__Given data__

|---|

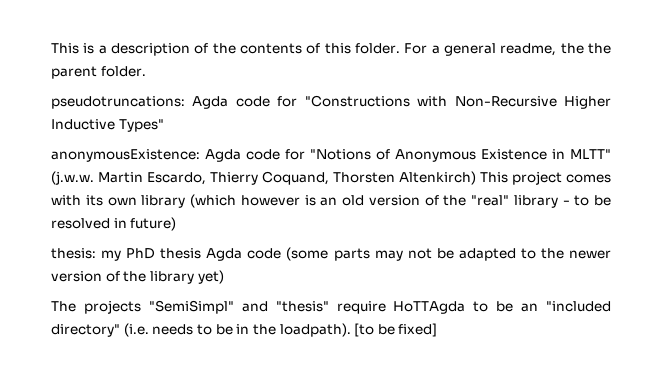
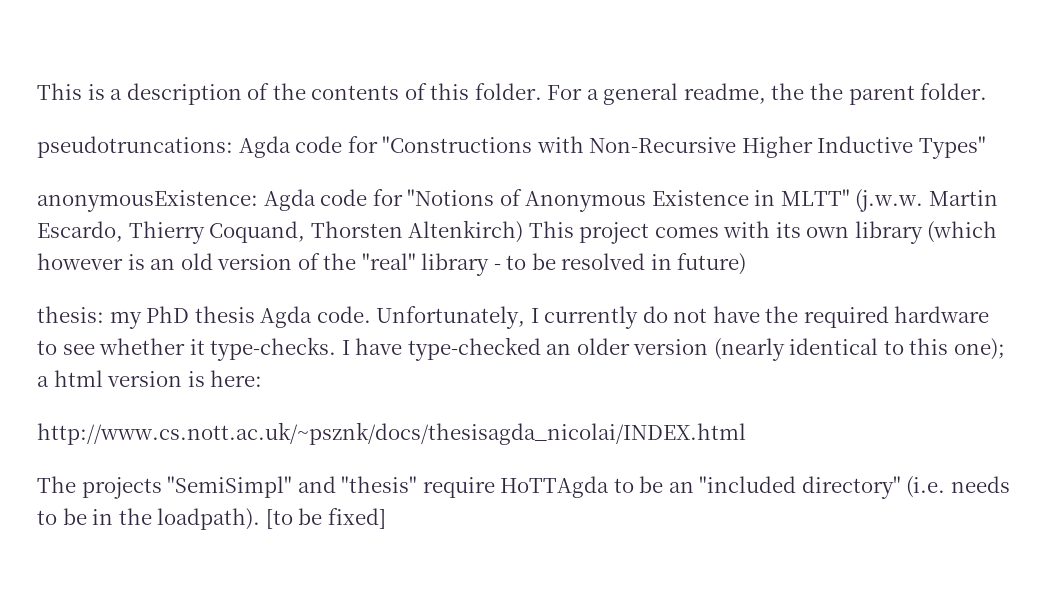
[247,247,611,261] [51,270,224,284] code (some parts may not be adapted to the newer version of the library yet) -> [316,306,990,329] [37,337,1006,361] [37,370,263,387] [37,422,746,445] code. Unfortunately, I currently do not have the required hardware to see whether it type-checks. I have type-checked an older version (nearly identical to this one); a html version is here: // http://www.cs.nott.ac.uk/~psznk/docs/thesisagda_nicolai/INDEX.html

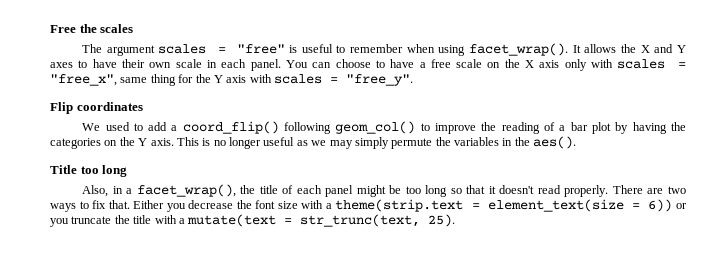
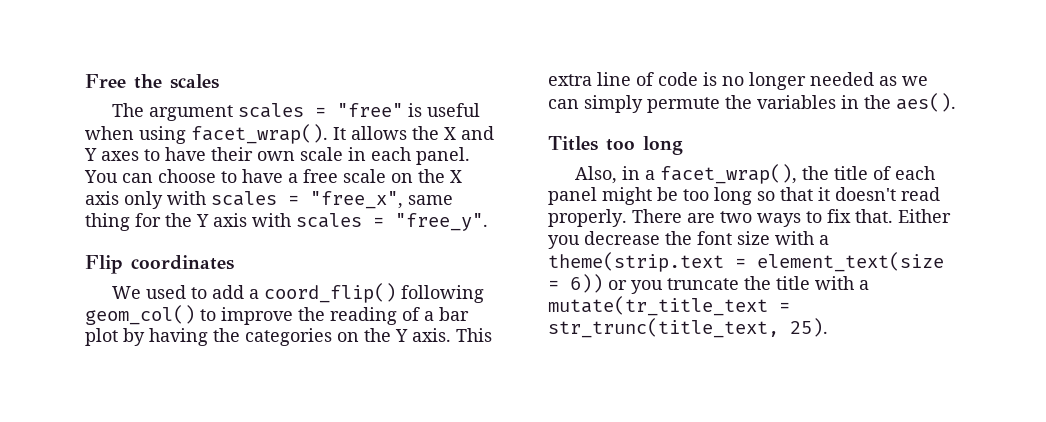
[336,44,404,53] to remember -> (480, 110) none
(199, 141) none -> [548,72,698,86] extra line of code
[263,137,295,146] useful -> [810,72,874,86] needed
[329,140,353,149] may -> [548,99,579,109] can
[50,165,77,174] Title -> [548,136,598,151] Titles
[187,214,421,227] mutate(text = str_trunc(text, -> [548,296,790,316] [548,318,779,338] mutate(tr_title_text = str_trunc(title_text,

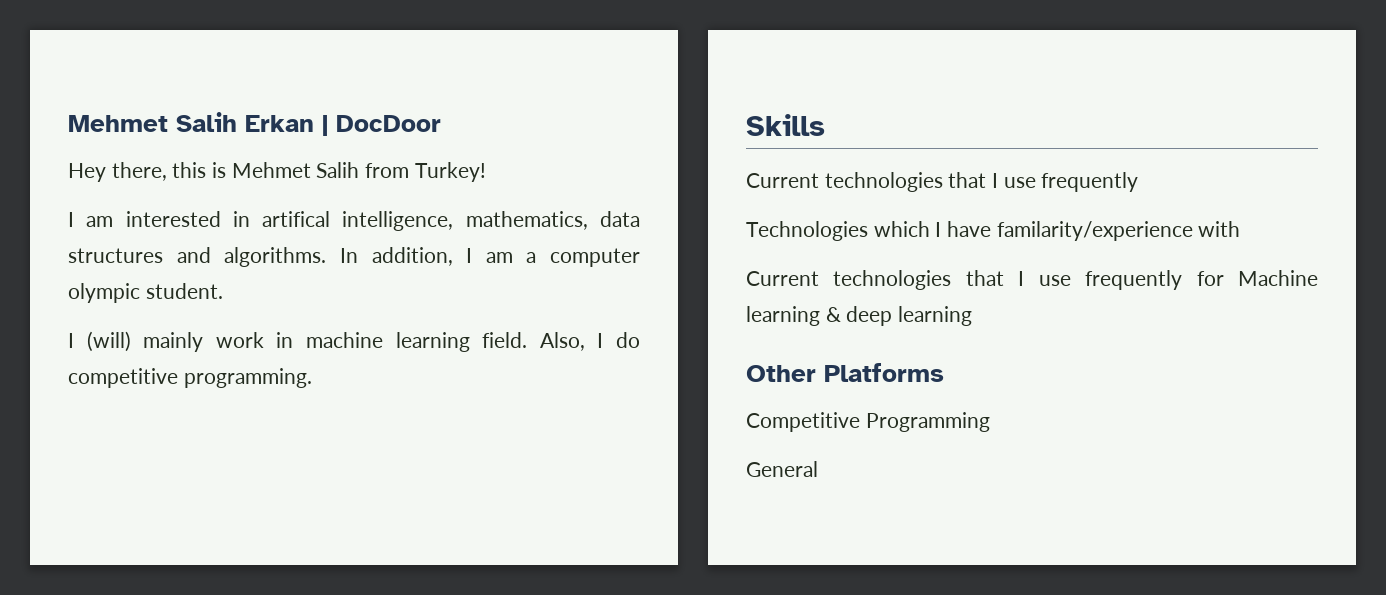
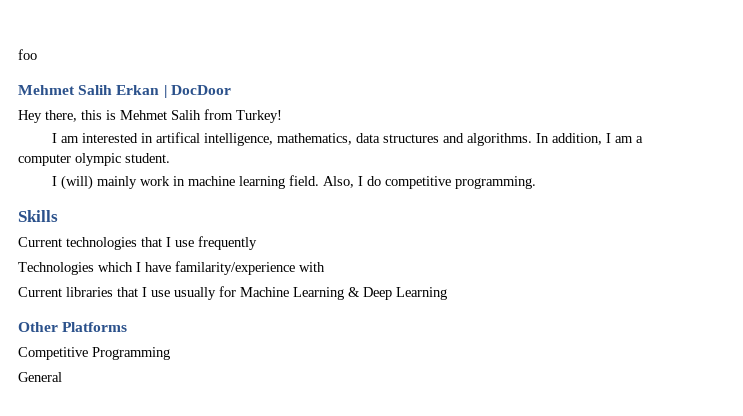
(68, 123) none -> [18,49,37,60] foo //
[833,270,1183,290] technologies that I use frequently -> [66,287,216,300] libraries that I use usually
[746,306,973,326] learning & deep learning -> [293,287,447,300] Learning & Deep Learning

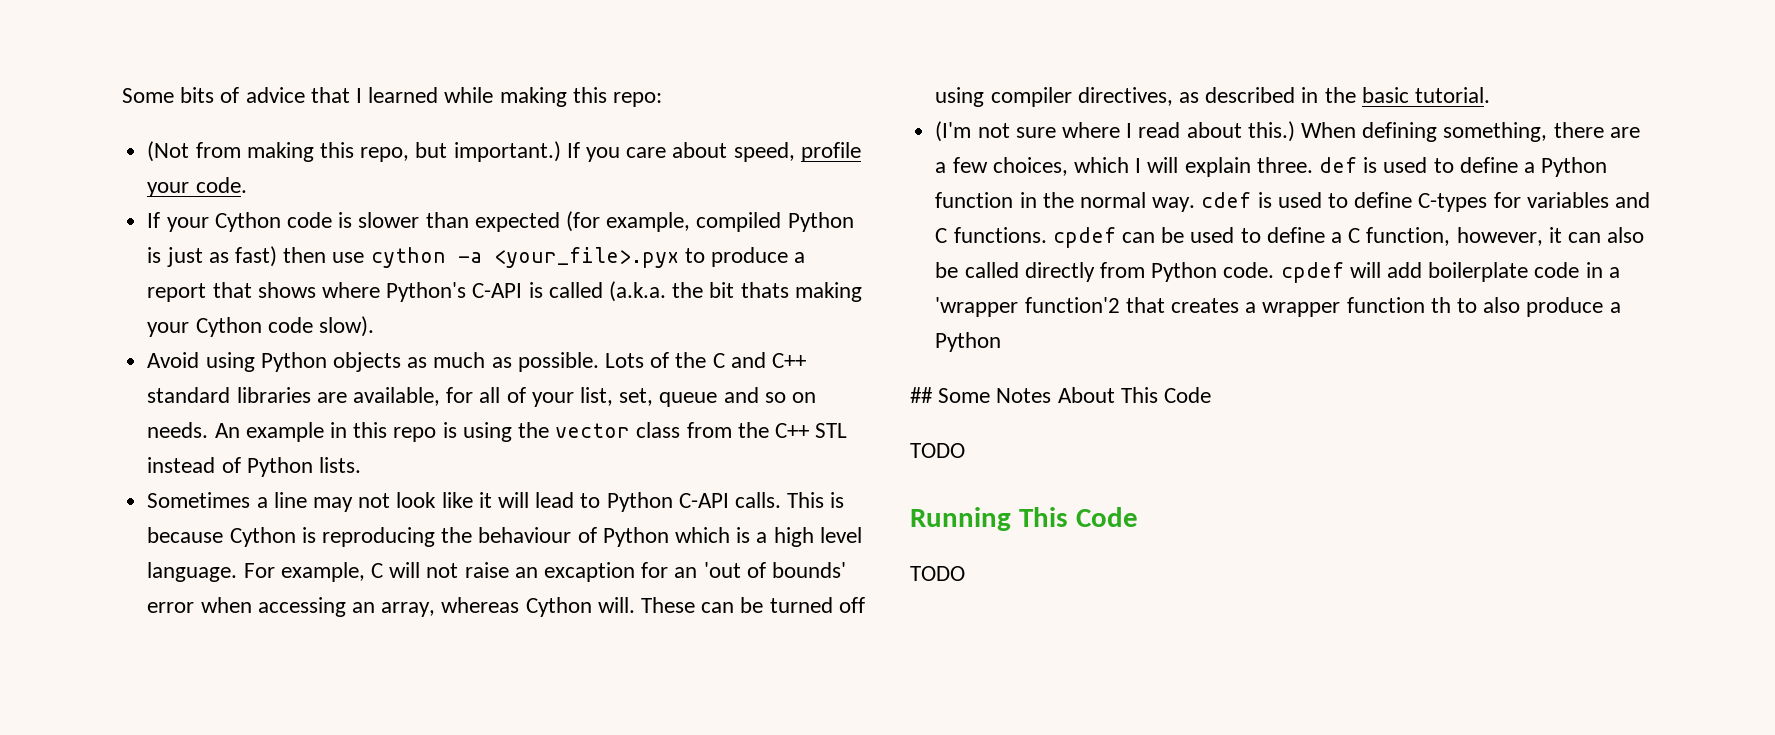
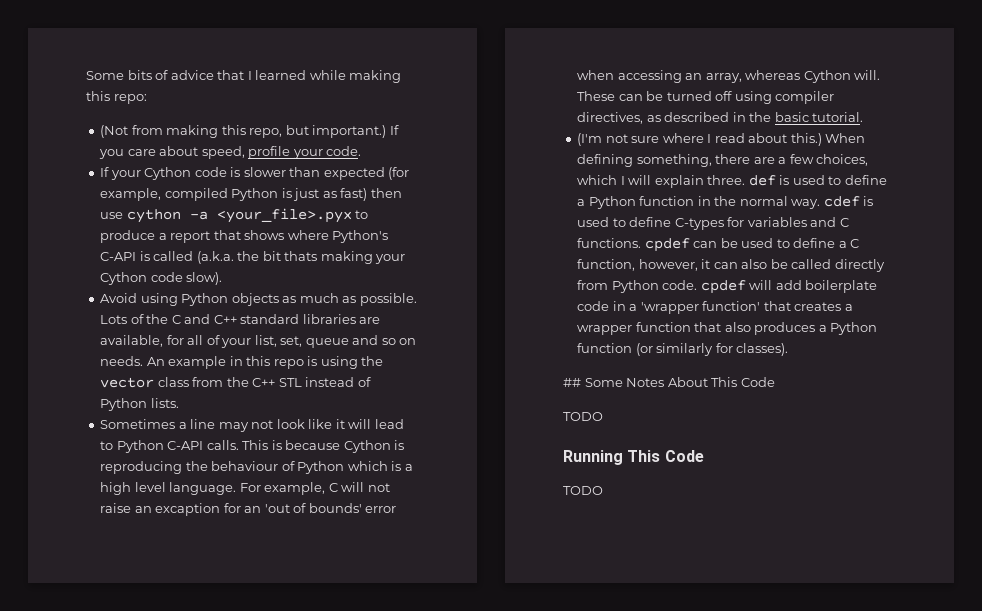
[1024,297,1120,313] function'2 -> [702,301,761,311] function'
[1430,297,1621,317] [935,332,1002,352] th to also produce a Python -> [694,322,878,335] [577,343,789,356] that also produces a Python function (or similarly for classes).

|---|

__Work to be completed__
In your answer, copy exactly the lines running from the line with "[833,270,1183,290] technologies that" to the end of the material above, both included, and omit all pictures.

__Written response__
[833,270,1183,290] technologies that I use frequently -> [66,287,216,300] libraries that I use usually
[746,306,973,326] learning & deep learning -> [293,287,447,300] Learning & Deep Learning

[1024,297,1120,313] function'2 -> [702,301,761,311] function'
[1430,297,1621,317] [935,332,1002,352] th to also produce a Python -> [694,322,878,335] [577,343,789,356] that also produces a Python function (or similarly for classes).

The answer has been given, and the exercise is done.